The migrants see more persecution that protection, however.
One
town in Oaxaca, just over the state border with Chiapas, is refusing to
go along. In Chahuites, authorities are refusing to detain migrants.
Whether it is from altruism or because people in Oaxaca often tend to
march to their own drummer isn't clear.
"Far from being
immigrants, they are human beings and deserve our support," said Mayor
Jose Antonio Ruiz Santos, adding that he refuses to let federal
immigration agents conduct operations in the city.
It's
a different story in Arriaga, where even cheap hotels are being raided.

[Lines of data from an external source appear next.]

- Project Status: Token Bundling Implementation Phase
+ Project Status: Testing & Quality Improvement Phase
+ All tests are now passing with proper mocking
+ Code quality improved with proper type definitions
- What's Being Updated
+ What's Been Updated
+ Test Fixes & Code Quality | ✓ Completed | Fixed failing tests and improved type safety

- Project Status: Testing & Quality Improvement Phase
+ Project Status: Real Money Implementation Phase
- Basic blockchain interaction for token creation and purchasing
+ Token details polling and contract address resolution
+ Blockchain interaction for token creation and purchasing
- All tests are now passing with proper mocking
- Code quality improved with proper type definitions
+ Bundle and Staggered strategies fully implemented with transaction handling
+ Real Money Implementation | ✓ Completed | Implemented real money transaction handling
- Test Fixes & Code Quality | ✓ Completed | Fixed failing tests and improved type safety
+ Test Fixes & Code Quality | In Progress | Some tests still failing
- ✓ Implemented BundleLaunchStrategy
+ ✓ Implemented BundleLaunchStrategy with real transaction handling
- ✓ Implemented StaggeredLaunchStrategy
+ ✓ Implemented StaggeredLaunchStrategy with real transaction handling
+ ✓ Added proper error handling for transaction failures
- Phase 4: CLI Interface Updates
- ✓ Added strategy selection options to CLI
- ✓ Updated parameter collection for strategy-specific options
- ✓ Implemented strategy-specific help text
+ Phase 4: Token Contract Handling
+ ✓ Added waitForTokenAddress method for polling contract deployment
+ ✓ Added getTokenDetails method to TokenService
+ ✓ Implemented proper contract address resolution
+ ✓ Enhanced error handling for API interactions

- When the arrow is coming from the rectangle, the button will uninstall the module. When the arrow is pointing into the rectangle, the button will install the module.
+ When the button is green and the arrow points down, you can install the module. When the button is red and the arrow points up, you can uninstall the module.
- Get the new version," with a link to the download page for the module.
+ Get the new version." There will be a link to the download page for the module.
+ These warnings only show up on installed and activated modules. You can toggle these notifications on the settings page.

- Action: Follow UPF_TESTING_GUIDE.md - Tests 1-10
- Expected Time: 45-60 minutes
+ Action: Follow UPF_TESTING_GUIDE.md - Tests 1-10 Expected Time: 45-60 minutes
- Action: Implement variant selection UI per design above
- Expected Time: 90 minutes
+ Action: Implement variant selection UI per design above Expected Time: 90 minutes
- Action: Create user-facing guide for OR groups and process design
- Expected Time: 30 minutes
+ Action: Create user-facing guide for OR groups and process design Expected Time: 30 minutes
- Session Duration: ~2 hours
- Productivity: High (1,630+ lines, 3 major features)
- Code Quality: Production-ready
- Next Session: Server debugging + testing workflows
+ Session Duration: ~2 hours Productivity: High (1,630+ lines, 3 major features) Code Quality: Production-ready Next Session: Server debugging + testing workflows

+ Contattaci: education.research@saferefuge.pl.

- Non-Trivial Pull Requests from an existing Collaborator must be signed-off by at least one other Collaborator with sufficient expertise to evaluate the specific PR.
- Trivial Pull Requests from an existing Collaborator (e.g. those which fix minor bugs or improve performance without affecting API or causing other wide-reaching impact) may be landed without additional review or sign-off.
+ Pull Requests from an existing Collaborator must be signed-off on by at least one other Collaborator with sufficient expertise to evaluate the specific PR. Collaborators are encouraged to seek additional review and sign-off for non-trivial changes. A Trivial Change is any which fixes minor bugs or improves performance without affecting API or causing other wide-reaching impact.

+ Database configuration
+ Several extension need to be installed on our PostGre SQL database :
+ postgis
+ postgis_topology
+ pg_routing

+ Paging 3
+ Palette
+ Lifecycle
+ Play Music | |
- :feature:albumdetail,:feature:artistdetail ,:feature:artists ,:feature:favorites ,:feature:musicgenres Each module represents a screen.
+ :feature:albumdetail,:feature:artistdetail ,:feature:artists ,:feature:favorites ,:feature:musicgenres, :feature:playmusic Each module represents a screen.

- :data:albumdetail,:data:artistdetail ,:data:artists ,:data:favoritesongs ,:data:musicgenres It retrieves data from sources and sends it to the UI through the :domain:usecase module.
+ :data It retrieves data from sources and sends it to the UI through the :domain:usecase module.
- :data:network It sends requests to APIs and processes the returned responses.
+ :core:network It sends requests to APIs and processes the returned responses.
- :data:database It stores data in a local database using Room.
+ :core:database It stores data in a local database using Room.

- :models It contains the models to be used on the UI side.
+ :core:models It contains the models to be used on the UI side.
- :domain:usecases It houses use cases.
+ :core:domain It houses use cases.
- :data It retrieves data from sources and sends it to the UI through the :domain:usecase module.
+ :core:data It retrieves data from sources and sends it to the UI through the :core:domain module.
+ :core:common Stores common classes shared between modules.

Gustavo Velasco, the proprietor of Hotel Arriaga, a stone's throw from
the tracks, said his normally full establishment was dead empty. Isabel
Flores, who runs the nearby Hotel Iris, said she'd been raided twice.
"People
are coming to stay, but with fear," she said. "We hide them, get food
for them, tell them not to stand near the windows."
Curiously,
the crackdown seems fiercest in Arriaga, 150 miles north of the border
with Guatemala, which is formed by the Suchiate River. There, at
Tapachula, scores of people crossed the river on inner-tube rafts,
ignored by oblivious to the formal immigration processing center on a
nearby bridge.
It may be that authorities are reluctant to interfere with the legal and illegal commercial trade that keeps the crossing abuzz.
Israel
Lopez, a Guatemalan who works loading the rafts and guiding passengers
and cargo across the river, said he had heard that the trip north was
getting more difficult, but there had been no interference at his spot.